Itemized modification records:
-- Opening Marker --

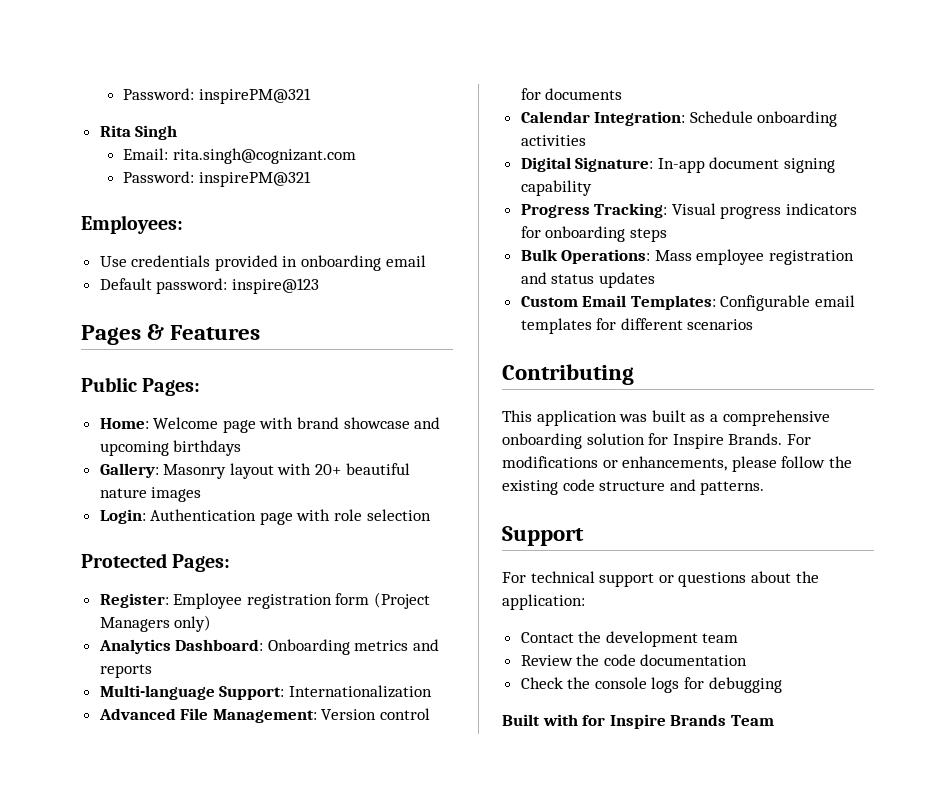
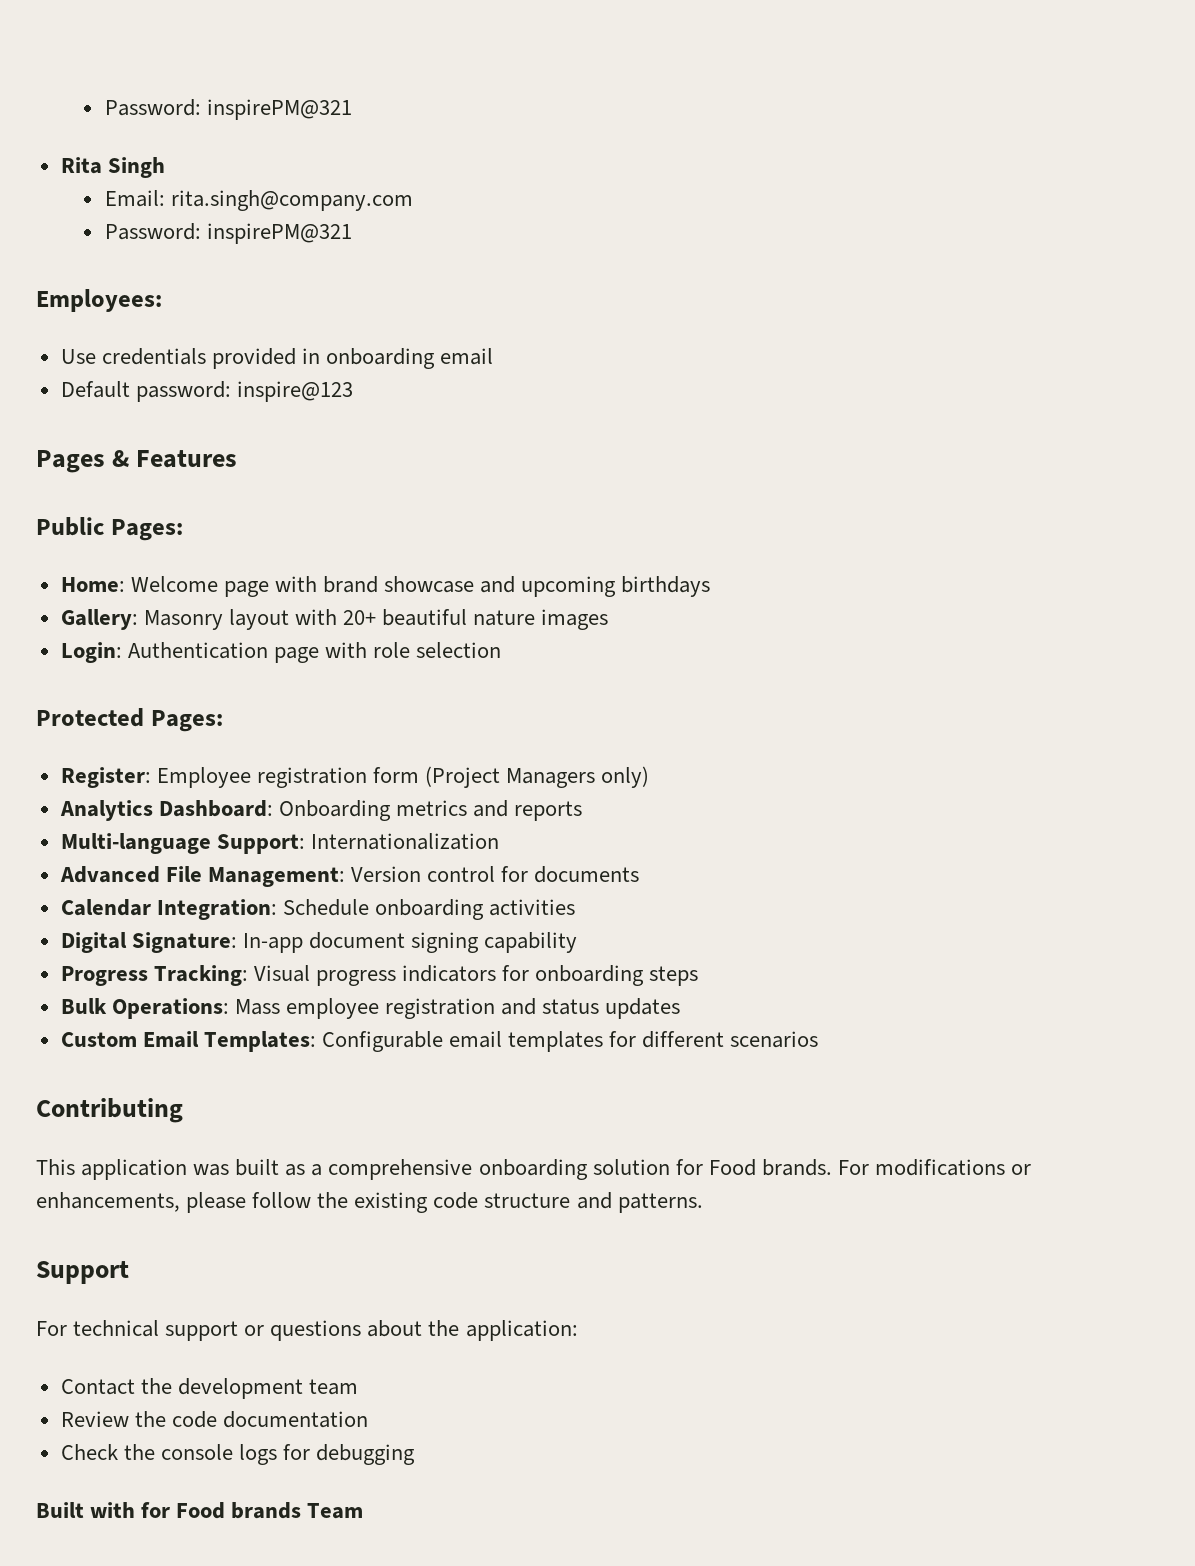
- Email: rita.singh@cognizant.com
+ Email: rita.singh@company.com
- This application was built as a comprehensive onboarding solution for Inspire Brands.
+ This application was built as a comprehensive onboarding solution for Food brands.
- Built with for Inspire Brands Team
+ Built with for Food brands Team

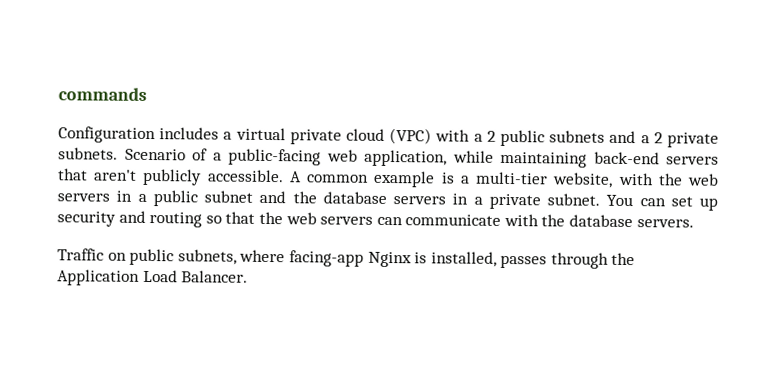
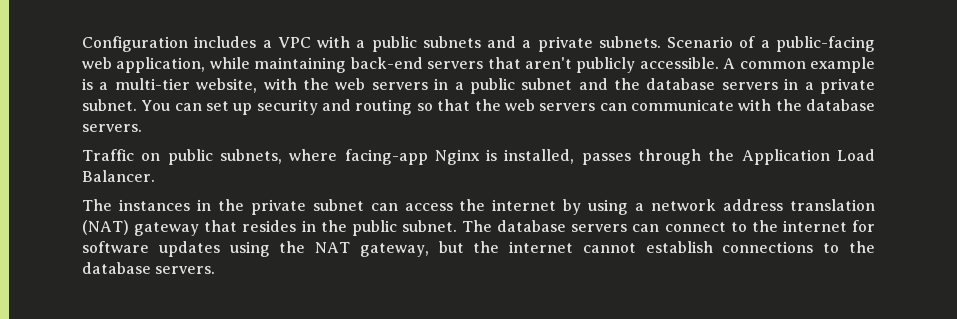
- commands
- Configuration includes a virtual private cloud (VPC) with a 2 public subnets and a 2 private subnets.
+ Configuration includes a VPC with a public subnets and a private subnets.
+ The instances in the private subnet can access the internet by using a network address translation (NAT) gateway that resides in the public subnet. The database servers can connect to the internet for software updates using the NAT gateway, but the internet cannot establish connections to the database servers.

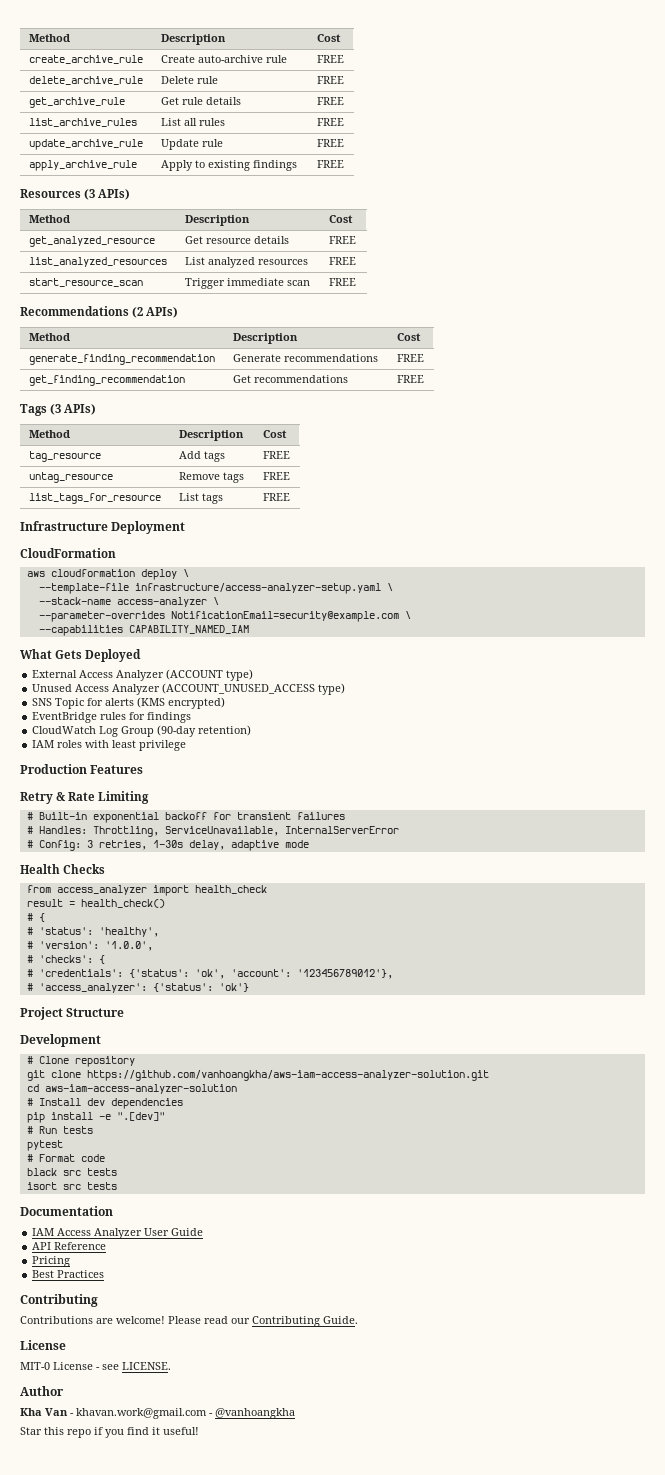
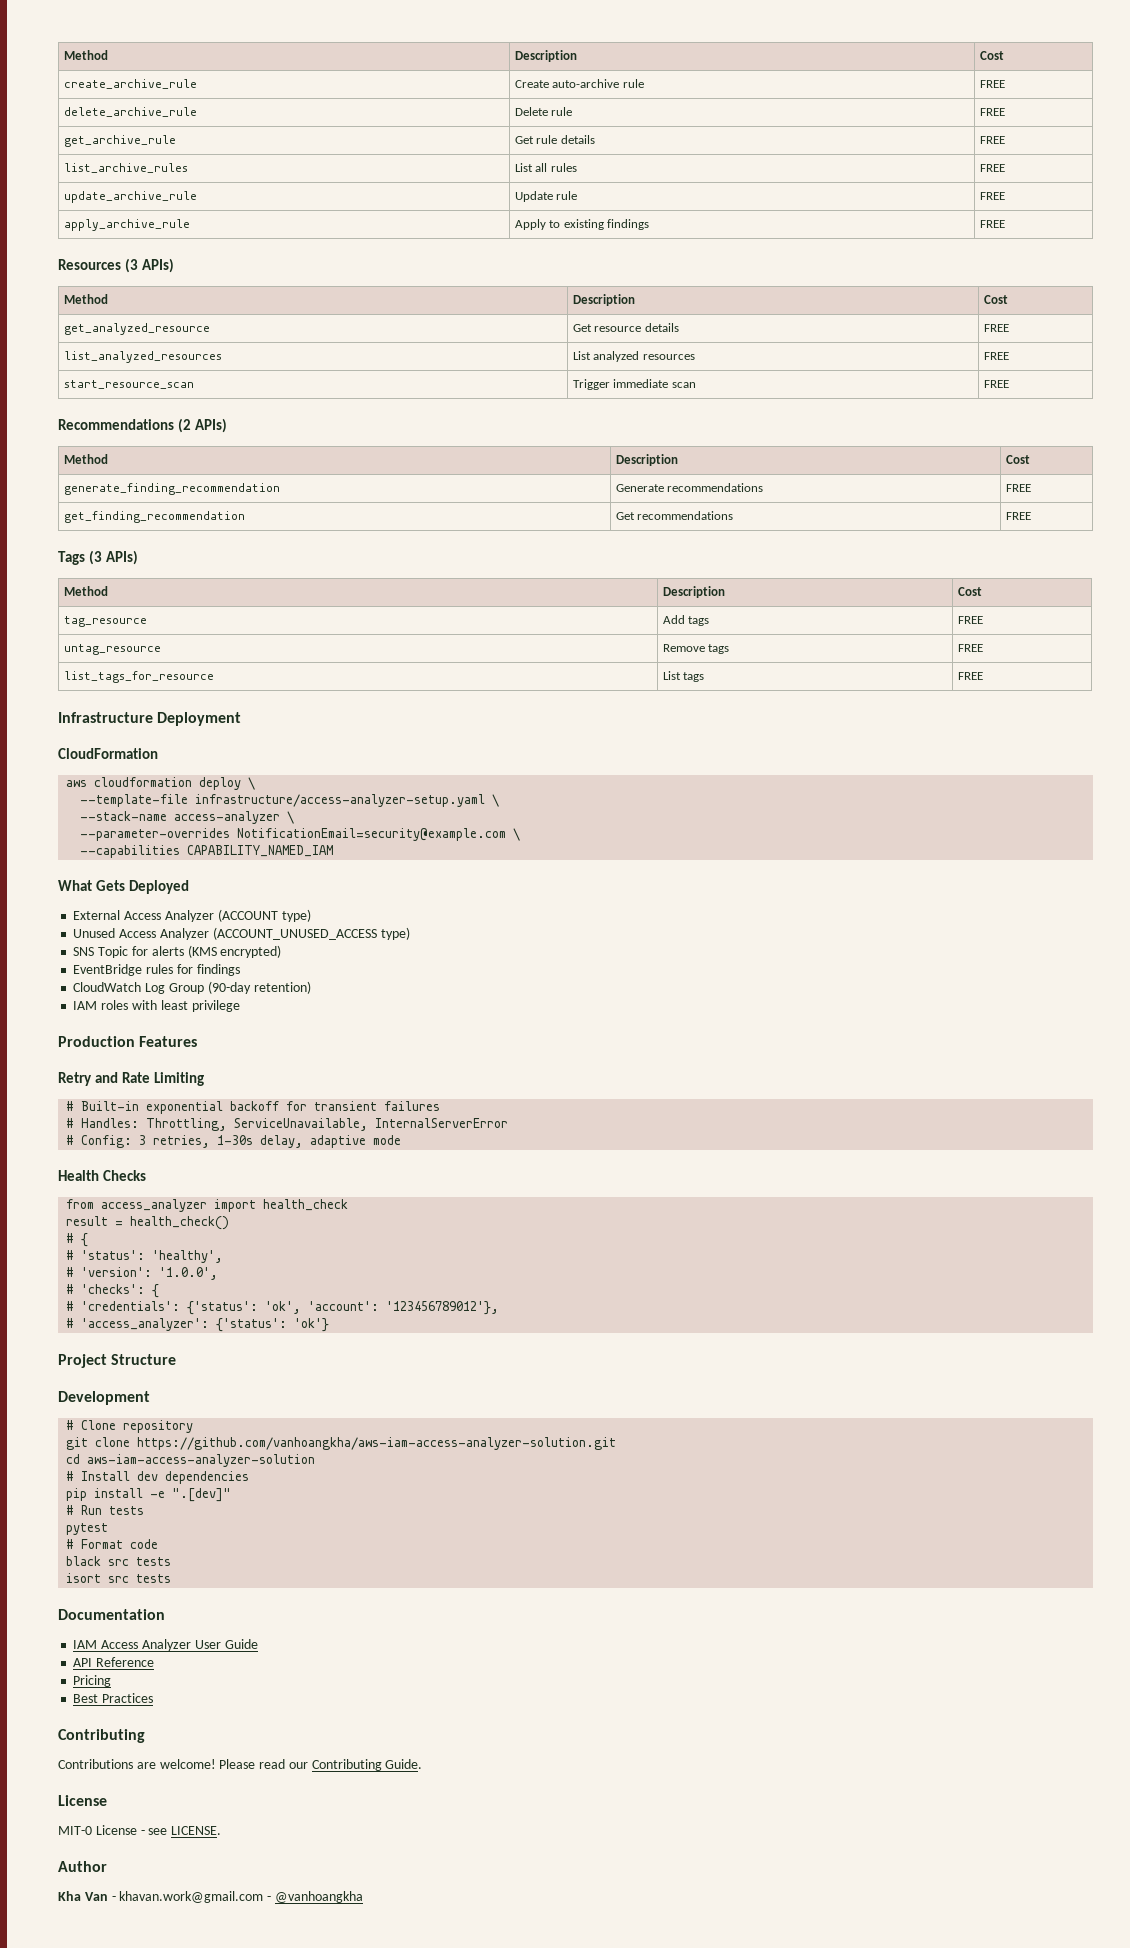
- Retry & Rate Limiting
+ Retry and Rate Limiting
- Star this repo if you find it useful!

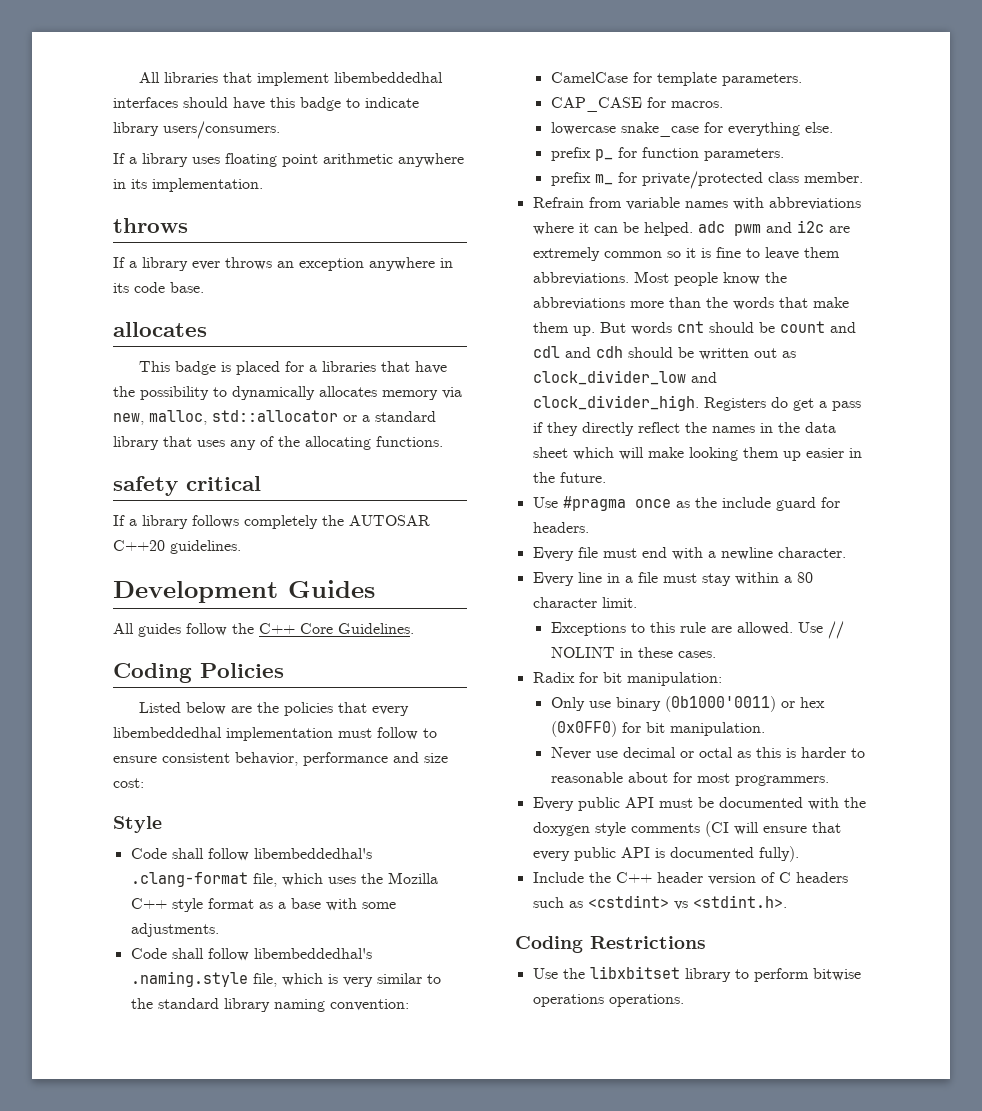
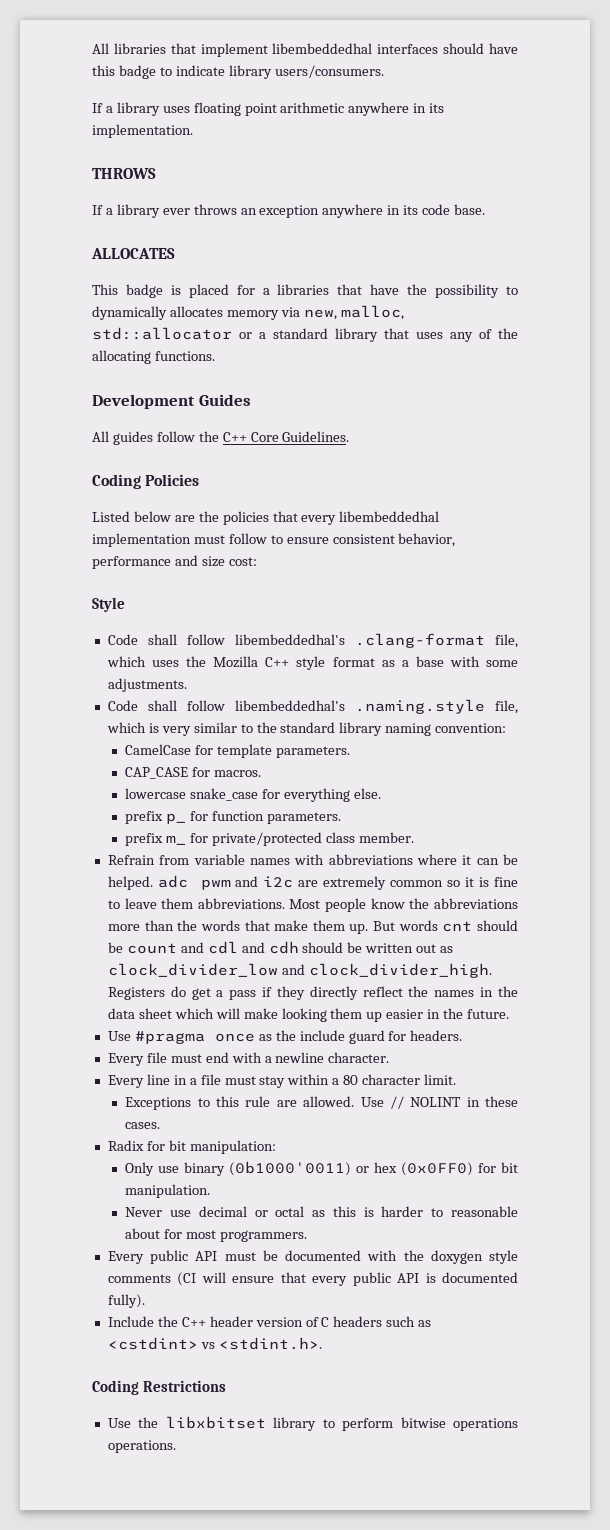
  If a library uses floating point arithmetic anywhere in its implementation.
- throws
+ THROWS
  If a library ever throws an exception anywhere in its code base.
- allocates
+ ALLOCATES
- safety critical
- If a library follows completely the AUTOSAR C++20 guidelines.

-- Closing Marker --

Requirement:
Please go through the data above and copy each line that has the word "anywhere".

Your response:
  If a library uses floating point arithmetic anywhere in its implementation.
  If a library ever throws an exception anywhere in its code base.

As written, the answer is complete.